I'm increasingly concerned at the way exaggerated fears of paedophilia are being plastered over by demands for additional CRB checking.
My dp runs a community transport service and he spends a fair proportion of his working week dealing with CRB checks. He concludes that while the results can be marvellously satisfying for the congenitally nosy, the process itself isn't an overly effective way of screening out people who shouldn't work with young people and/or vulnerable adults. A CRB check proves that someone hasn't been caught. Yet.
At the same time, it can mean the dismissal of an otherwise good member of staff because they once, many years earlier, committed an offence (entirely unrelated to child abuse) that drops the offender into the category of "beyond redemption". Of course, in an ideal but unreal world, everyone who came into contact with children/vulnerable adults would have an impeccable reputation but the CRB check takes no account of how a very youthful transgressor might have grown up to be a pillar of the local community.

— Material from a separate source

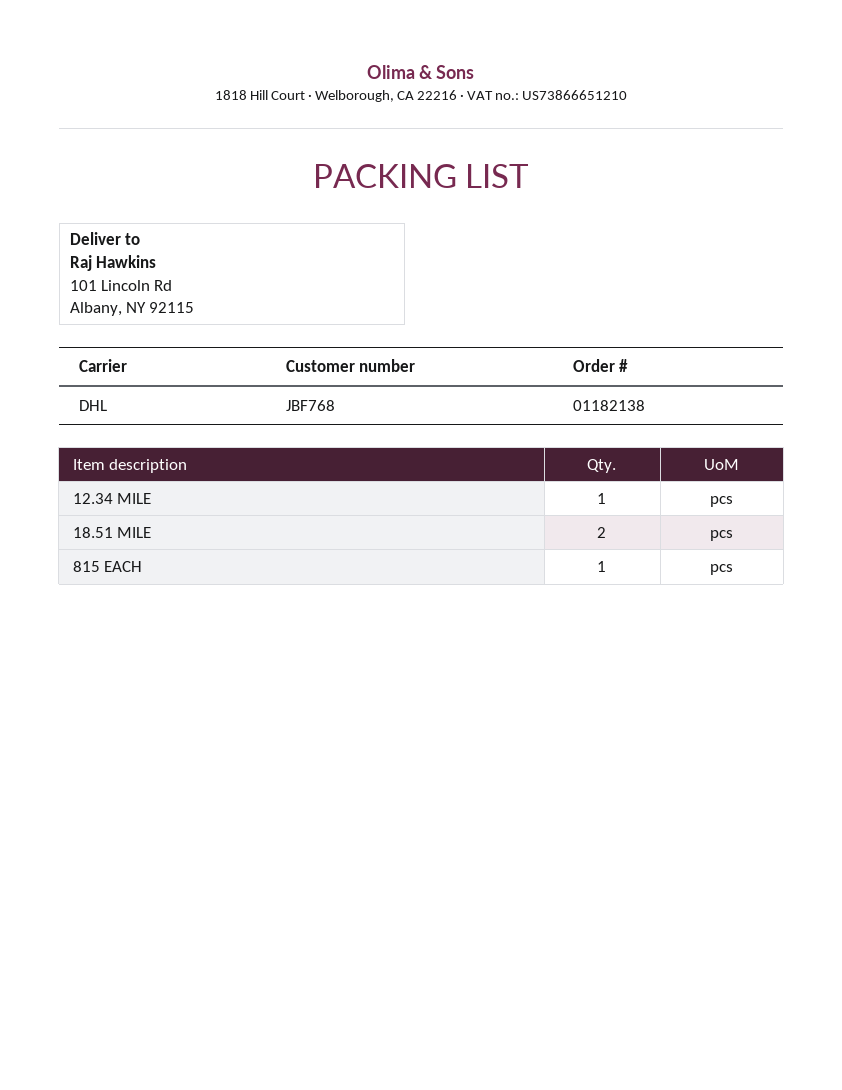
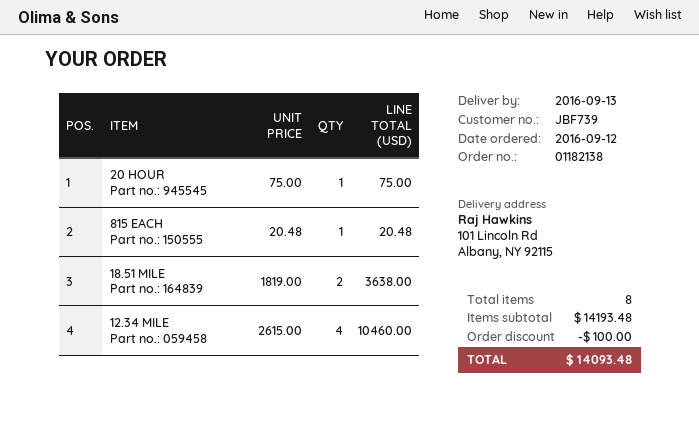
customer number: JBF768 -> JBF739
12.34 MILE: 1 -> 4
20 HOUR: none -> 1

If there is too great an insistence on CRB checking everyone who might, just possibly, be allowed to speak to an "unprotected" child then many activities will simply come to an end for the lack of volunteers. It isn't good enough to say that only people who have something relevant to hide will wish to avoid a CRB check either.
In the meantime, the serious business of paedophilia goes on far beyond the reach of a CRB check. Indeed, it wasn't until I worked on an investigation into grooming that I realised just how clever and horribly cunning the committed child abusers were.